The blue line underneath the APPENDIX_E signal response line (chart above) shows the general market behavior. While the maximum edge after the entry has been a 2:1 favorable / adverse ratio, the average market move over the same period of time would only have been around 1:1.15. So I would judge that this reversal detection indicator offers some edge in timing a bullish market reversal.
By comparing the APPENDIX_E to the APPENDIX_P, the excursion based calculation against the profit factor based calculation you could even go for a more precise timing of a possible exit strategy. If you would initialize a long position as soon as an entry signal is given, you should try to exit your position 1 to 7 days after the entry. Later on the averaged profit factor will get worse, and thus you would need a more intelligent exit to make use of the initial edge of the entry signal.
Differences to Dave Bergstrom’s e-ratio
My work is based on Dave Bergstrom’s ideas. But I gave his e-ratio indicator a slightly different algorithm, as I did not like the way he is calculating it.
The commons: APPENDIX_E and e-ratio are based on the same idea, to use the maximum favorable and adverse movement to describe the indicator edge.
The differences: e-ratio normalizes each MAE&MFE move by the average true range. Dave used ATR to get rid of different volatility levels across markets and make the results comparable. I do not follow this approach and use the % MAE&MFE moves. This allows me to get rid of the absolute market level, but it does not account for volatility. ATR is an indicator with all it’s downsides like parameter setting and lagging, this the intrinsic properties of this indicator will be reflected in the e-ratio indicator.
APPENDIX_P is based on the profit factor calculation. The % returns are used to calculate it. If you would like to account for different volatility in different markets, please use some kind of volatility based signal weighting. e.g. set the signal to 2 instead of 1 if you want to invest more in low volatility markets. I think that this approach offers more flexibility than Dave’s original work.
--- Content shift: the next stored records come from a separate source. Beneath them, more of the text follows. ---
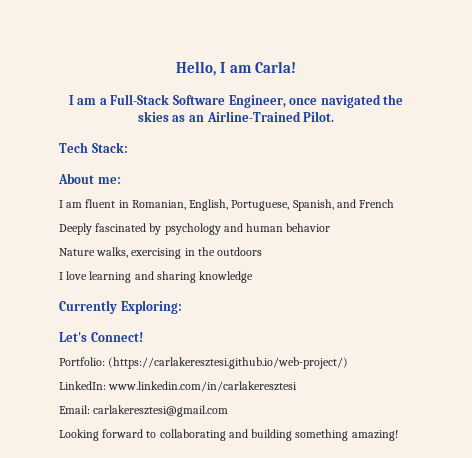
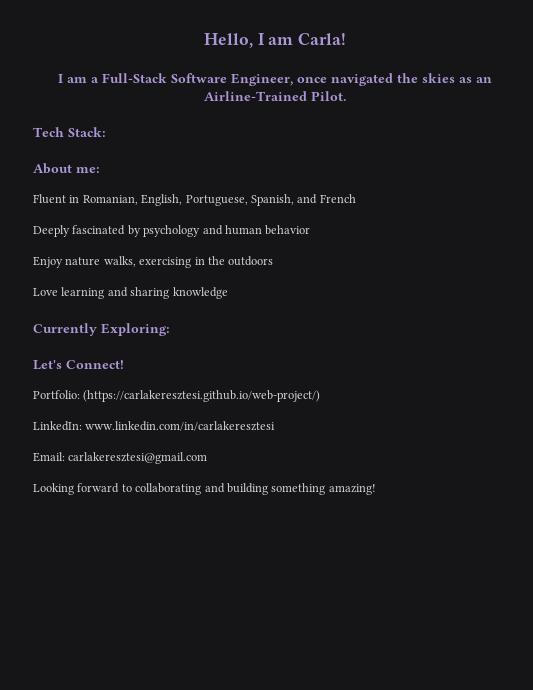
- I am fluent in Romanian, English, Portuguese, Spanish, and French
+ Fluent in Romanian, English, Portuguese, Spanish, and French
- Nature walks, exercising in the outdoors
+ Enjoy nature walks, exercising in the outdoors
- I love learning and sharing knowledge
+ Love learning and sharing knowledge

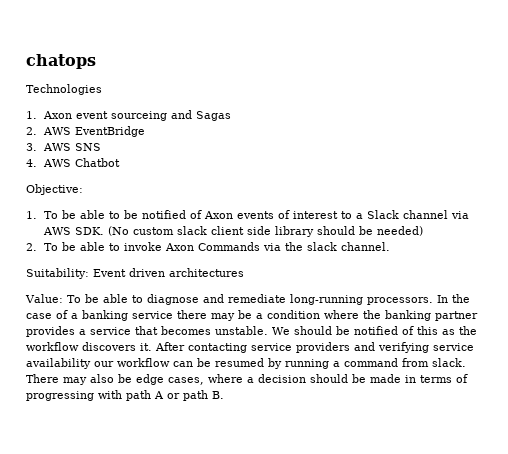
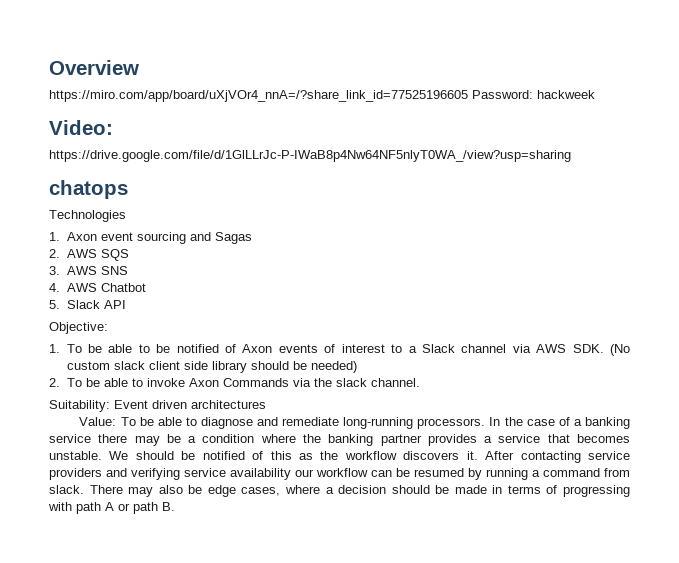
+ Overview
+ https://miro.com/app/board/uXjVOr4_nnA=/?share_link_id=77525196605 Password: hackweek
+ Video:
+ https://drive.google.com/file/d/1GlLLrJc-P-IWaB8p4Nw64NF5nlyT0WA_/view?usp=sharing
- 1. Axon event sourceing and Sagas
+ 1. Axon event sourcing and Sagas
- 2. AWS EventBridge
+ 2. AWS SQS
+ 5. Slack API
Using the APPENDIX indicator in Tradesignal Software Suite
To run the signal analysis as shown you just have to call the appendix function.
You can either call APPENDIX_E to get the excursion based calculation or APPENDIX_P to get the profit factor based analysis.
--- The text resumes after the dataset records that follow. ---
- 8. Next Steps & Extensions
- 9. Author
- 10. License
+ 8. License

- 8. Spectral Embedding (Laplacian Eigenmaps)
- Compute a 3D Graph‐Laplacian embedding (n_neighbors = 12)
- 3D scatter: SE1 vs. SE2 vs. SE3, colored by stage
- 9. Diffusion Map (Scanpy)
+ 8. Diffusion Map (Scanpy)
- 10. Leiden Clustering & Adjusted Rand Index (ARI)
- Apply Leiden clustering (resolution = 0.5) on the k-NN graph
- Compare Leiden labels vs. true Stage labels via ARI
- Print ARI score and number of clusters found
The function has got two inputs. The signal and the bars to analyse.
The appendix_E functions accepts -1, 0,+1 as signal. It can be used to test basic entry signals. (1=long,0=flat,-1=short)
The appendix_P function accepts any real number as signal. A signal of 1.5 would just constitute for a long signal with 50% more weight than a pure 1 signal. This way you can test complex signals, including the position sizing algorithm.
The indicator code above gives a simple example on how to do it. You could also call the function in an existing trading strategy, and just set the signal to 1 or -1 each time a trade is opened. Then compare the results of the APPENDIX analysis to the average holding period of your strategy. If, on average, your strategy stays in the market for a longer time than APPENDIX would suggest, you might want to work on a faster exit strategy.